You may have noticed in the last 12-18 months that the frequency of big changes in Msieve has dropped to essentially zero. That's a combination of my time being limited and the onset of diminishing returns. It's also because I'm not sure how to proceed from here.

Unfortunately, if the rate of increase of really large factoring jobs continues, we will rapidly reach the point where the current code will quite simply run out of steam. I'm not exactly sure where that point lies, but it's very close right now (perhaps 185-190 digit GNFS or 275-280 digit SNFS). Some of the current limits are as follows (in order of severity):

- only 32-bit primes supported throughout the library (this is a problem in the sieving tools as well :)

- limited parallelism in the linear algebra

- only 4 billion relations allowed; the number assigned to relations is 32 bits in size. While this is an order of magnitude larger than any job has needed so far, it's not enough for truly big jobs

- associative data structures used throughout the code that are very clumsy and statically sized; all of these are completely inappropriate for jobs of such large magnitude

- the handling of data on disk is much more clumsy than necessary

- a brute-force square root that would have extreme difficulty dealing with datasets larger than about 2x what people are throwing at it now.

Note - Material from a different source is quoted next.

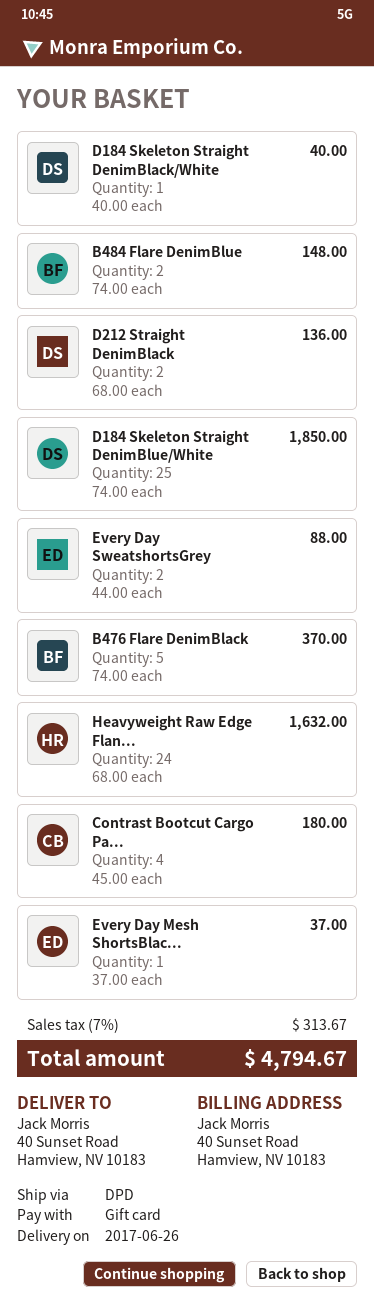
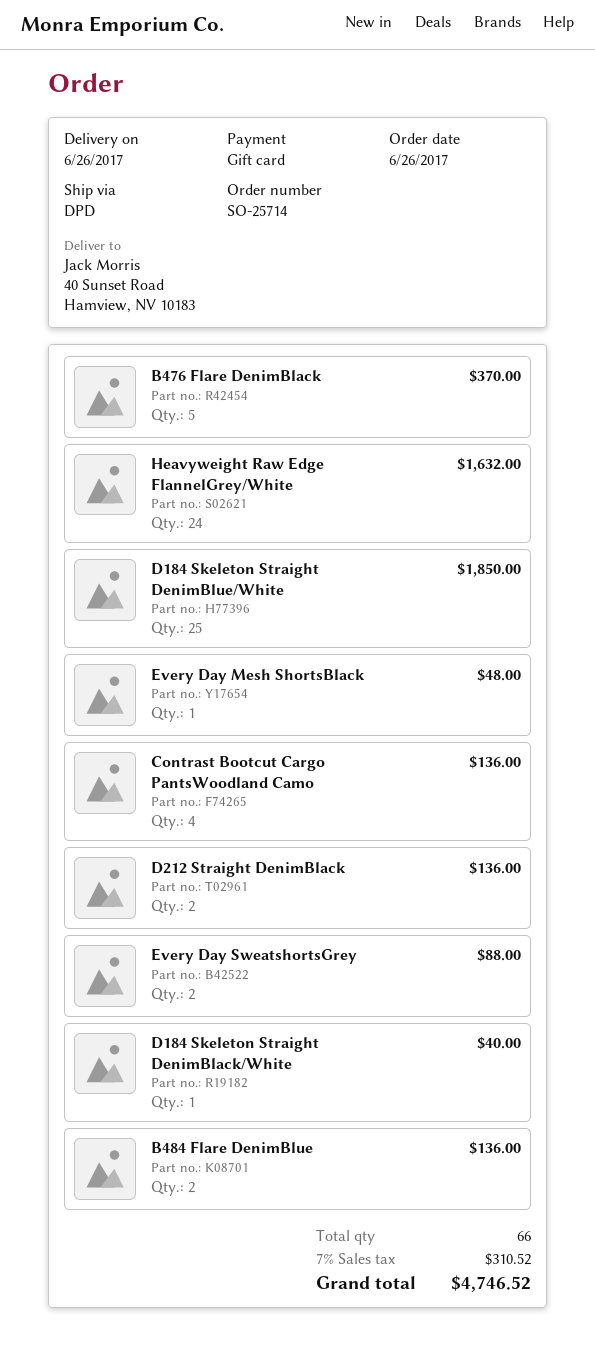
B484 Flare DenimBlue: 2 for 148.00 -> 2 for 136.00
Contrast Bootcut Cargo Pa...: 4 for 180.00 -> 4 for 136.00
Every Day Mesh ShortsBlac...: 1 for 37.00 -> 1 for 48.00
tax: 7% = 313.67 -> 7% = 310.52
total: 4794.67 -> 4746.52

These obstacles are all going to require massive amounts of work to remove. It frankly amazes me that the current code has scaled as much as it already has. Early in the QS days, a 100-digit job seemed enormous; when that became routine in the early NFS days, a 155-digit job seemed impossible. But now we're talking about a scale of job that won't comfortably fit inside a single computer, which means the scale of jobs people want to factor now is starting to outpace Moore's Law.

At the same time, the CADO Workshop drove home how many skilled mathematicians and programmers (often both simultaneously), are working full-time on NFS. From the CADO group's own NFS implementation to CWI completely revamping their NFS suite to Chris Monico's update of GGNFS to include multithreaded block Wiedemann, the NFS code landscape is drastically different now compared to even three years ago.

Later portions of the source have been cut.